Abstract

Mucoadhesive gelling systems with tannic acid modified silver nanoparticles were developed for effective treatment of herpes virus infections. To increase nanoparticle residence time after local application, semi solid formulations designed from generally regarded as safe (GRAS) excipients were investigated for their rheological and mechanical properties followed with ex vivo mucoadhesive behavior to the porcine vaginal mucosa. Particular effort was made to evaluate the activity of nanoparticle-based hydrogels toward herpes simplex virus (HSV) type 1 and 2 infection in vitro in immortal human keratinocyte cell line and in vivo using murine model of HSV-2 genital infection. The effect of infectivity was determined by real time quantitative polymerase chain reaction, plaque assay, inactivation, attachment, penetration and cell-to-cell assessments. All analyzed nanoparticle-based hydrogels exhibited pseudoplastic and thixotropic properties. Viscosity and mechanical measurements of hydrogels were found to correlate with the mucoadhesive properties. The results confirmed the ability of nanoparticle-based hydrogels to affect viral attachment, impede penetration and cell-to-cell transmission, although profound differences in the activity evoked by tested preparations toward HSV-1 and HSV-2 were noted.

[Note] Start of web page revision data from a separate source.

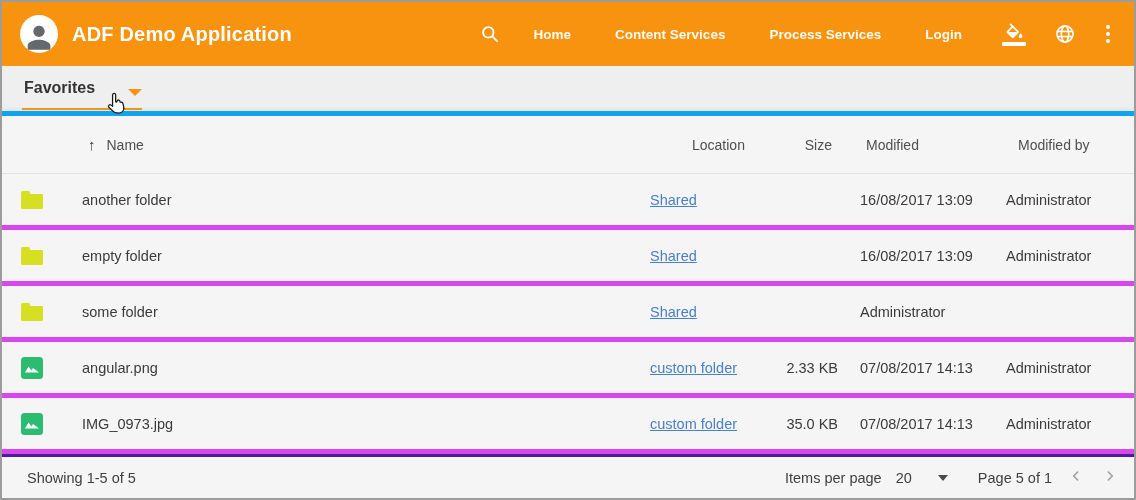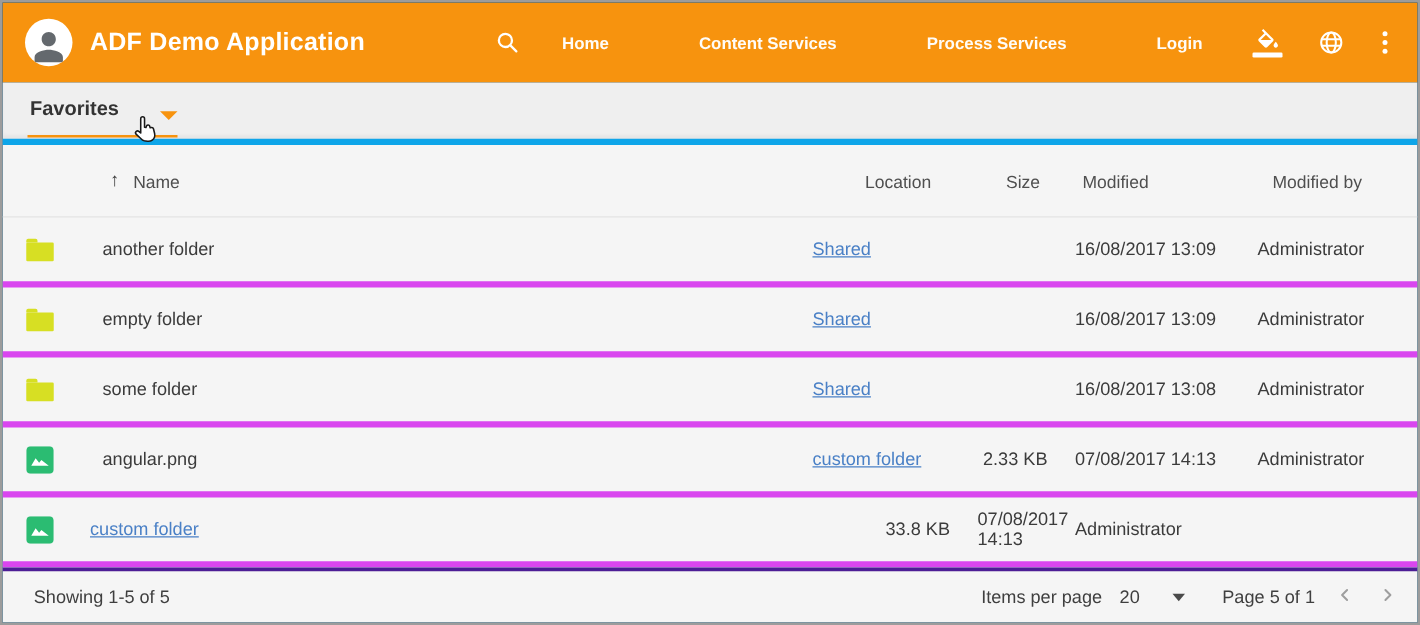"Home" .main-nav { gap: 72px -> 44px }
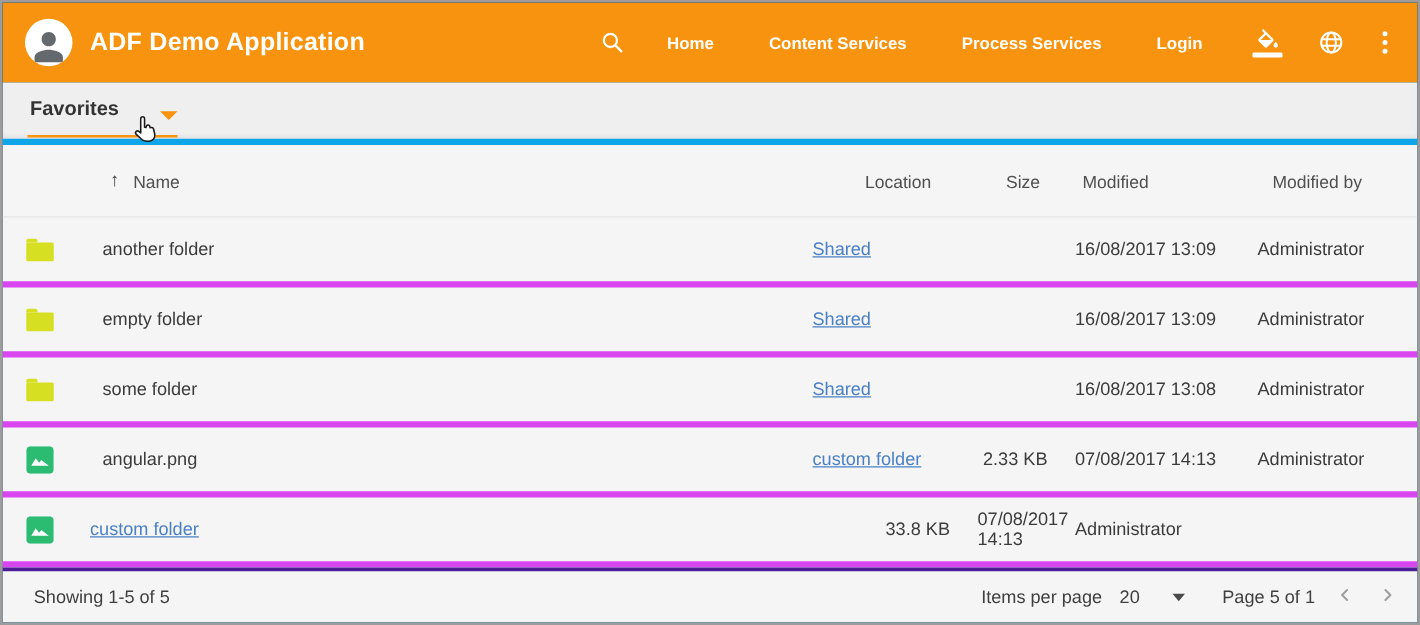"16/08/2017 13:08" div.cell-mod { html: <div>16/08/2017 13:08</div> -> none }
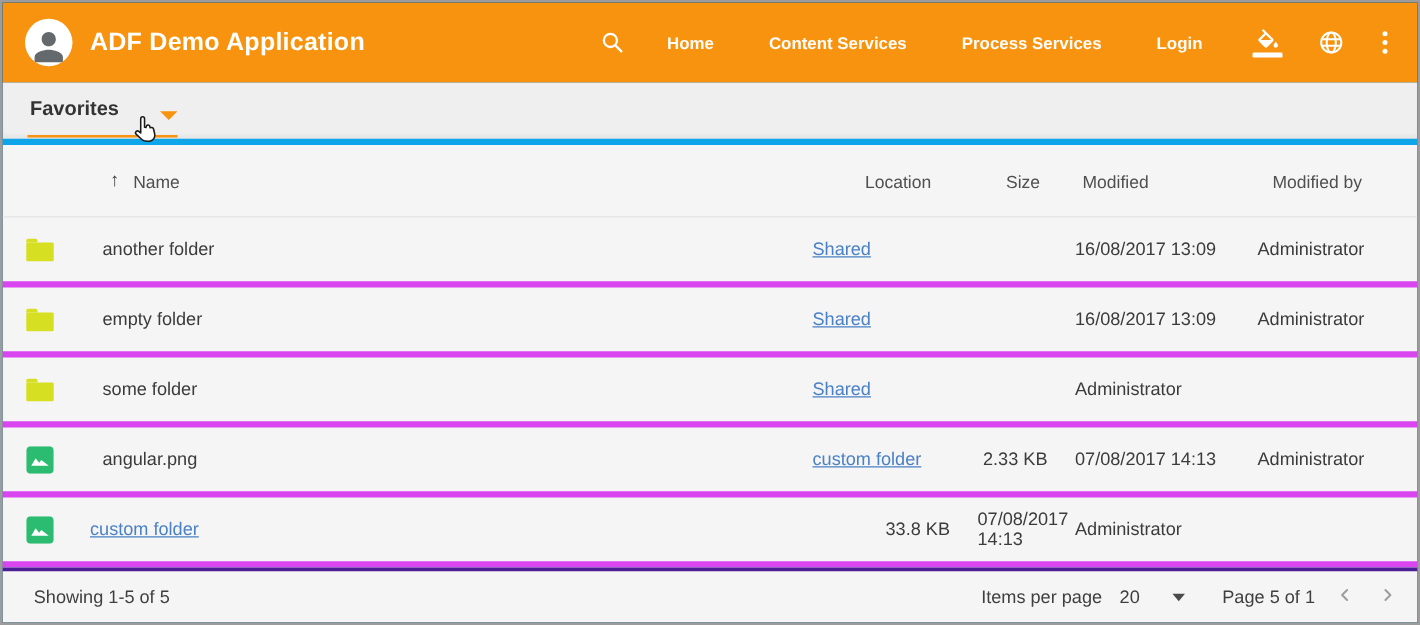"IMG_0973.jpg" div.cell-name { html: none -> <div>IMG_0973.jpg</div> }
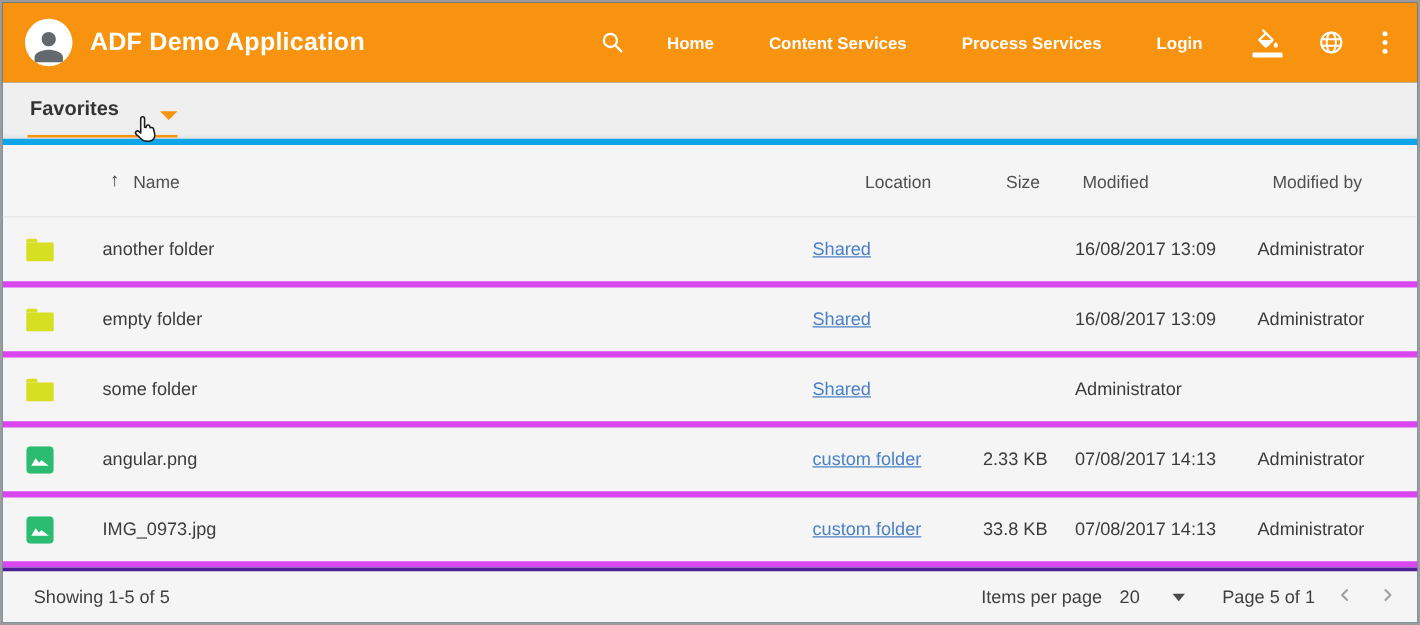"33.8 KB" div.cell-size { text: 33.8 -> 35.0 }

In addition, these findings demonstrated the in vivo potential of tannic acid modified silver nanoparticle-based hydrogels for vaginal treatment of HSV-2 genital infection.

Highlights

  • Herpes simplex virus (HSV), classified as type 1 and 2, is highly prevalent contagious pathogen affecting skin and mucosal tissues of up to 67% of adolescents and adults worldwide [1,2]

  • It was previously demonstrated that silver nanoparticles stabilized with tannic acid displayed antiviral activity and potential as microbicide for prevention and treatment of HSV-2 infection [15,19]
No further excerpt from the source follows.